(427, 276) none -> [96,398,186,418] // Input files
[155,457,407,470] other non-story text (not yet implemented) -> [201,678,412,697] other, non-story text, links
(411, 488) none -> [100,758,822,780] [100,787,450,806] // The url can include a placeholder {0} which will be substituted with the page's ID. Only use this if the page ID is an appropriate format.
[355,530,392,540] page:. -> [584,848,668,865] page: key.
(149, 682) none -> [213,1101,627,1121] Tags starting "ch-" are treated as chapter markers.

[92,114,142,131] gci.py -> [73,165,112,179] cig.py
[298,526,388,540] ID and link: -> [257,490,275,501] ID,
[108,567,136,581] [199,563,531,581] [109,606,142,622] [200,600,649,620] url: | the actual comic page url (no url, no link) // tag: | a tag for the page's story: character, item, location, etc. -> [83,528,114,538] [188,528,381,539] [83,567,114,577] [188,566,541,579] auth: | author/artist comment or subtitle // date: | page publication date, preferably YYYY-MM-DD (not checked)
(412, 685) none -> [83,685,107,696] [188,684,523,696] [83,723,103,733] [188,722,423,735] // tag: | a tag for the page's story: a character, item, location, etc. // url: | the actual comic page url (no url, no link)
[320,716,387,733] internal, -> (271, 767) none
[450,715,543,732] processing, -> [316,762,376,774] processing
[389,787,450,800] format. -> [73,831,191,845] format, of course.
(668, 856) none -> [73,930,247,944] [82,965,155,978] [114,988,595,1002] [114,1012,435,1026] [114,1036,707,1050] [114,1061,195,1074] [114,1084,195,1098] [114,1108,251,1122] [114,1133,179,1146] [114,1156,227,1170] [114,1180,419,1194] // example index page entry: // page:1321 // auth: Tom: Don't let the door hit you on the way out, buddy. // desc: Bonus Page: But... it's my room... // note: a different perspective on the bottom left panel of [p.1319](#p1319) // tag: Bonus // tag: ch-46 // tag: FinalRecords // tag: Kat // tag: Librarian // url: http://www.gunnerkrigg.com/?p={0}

---

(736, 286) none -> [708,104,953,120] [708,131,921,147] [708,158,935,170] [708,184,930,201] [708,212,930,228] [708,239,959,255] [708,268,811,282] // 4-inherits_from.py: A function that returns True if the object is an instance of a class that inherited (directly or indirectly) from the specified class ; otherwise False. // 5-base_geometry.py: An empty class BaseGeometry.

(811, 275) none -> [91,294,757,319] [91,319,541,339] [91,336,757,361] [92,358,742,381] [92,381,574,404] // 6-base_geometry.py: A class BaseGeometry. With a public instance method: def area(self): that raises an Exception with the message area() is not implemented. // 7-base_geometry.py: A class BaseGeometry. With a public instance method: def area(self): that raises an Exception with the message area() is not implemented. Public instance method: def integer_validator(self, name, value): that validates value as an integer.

---

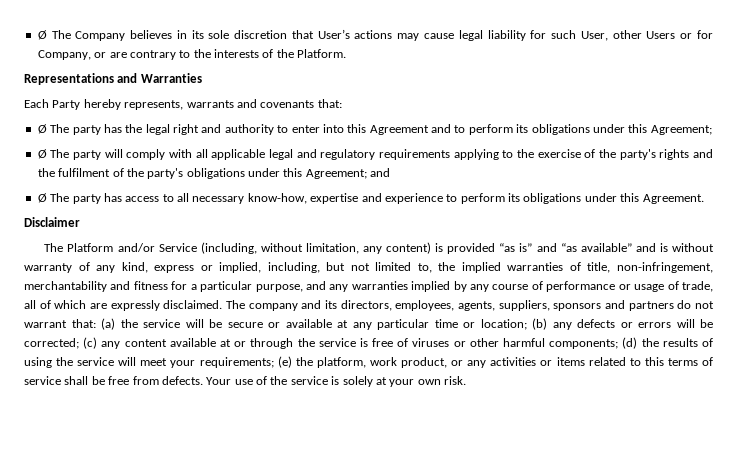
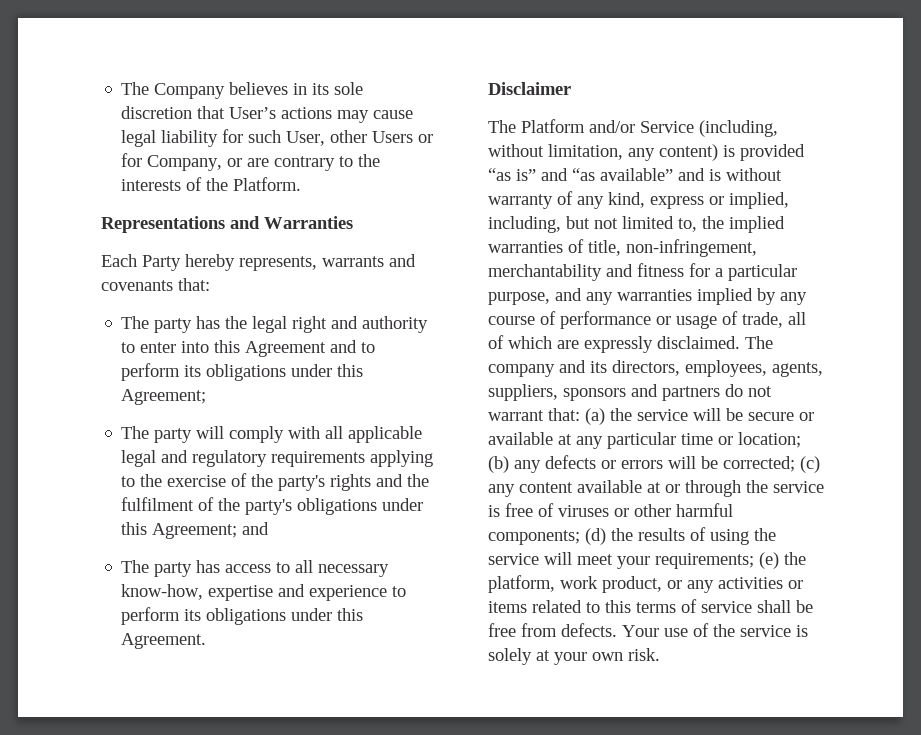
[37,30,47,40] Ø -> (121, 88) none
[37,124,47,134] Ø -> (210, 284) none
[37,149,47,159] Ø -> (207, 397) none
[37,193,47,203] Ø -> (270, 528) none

### PROBLEM DETAILS:
Starting at the line that has "[155,457,407,470] other non-story" and ending at the line that has "[355,530,392,540] page:. ->", please write out the lines above exactly, leaving out all others.

### EXPECTED ANSWER:
[155,457,407,470] other non-story text (not yet implemented) -> [201,678,412,697] other, non-story text, links
(411, 488) none -> [100,758,822,780] [100,787,450,806] // The url can include a placeholder {0} which will be substituted with the page's ID. Only use this if the page ID is an appropriate format.
[355,530,392,540] page:. -> [584,848,668,865] page: key.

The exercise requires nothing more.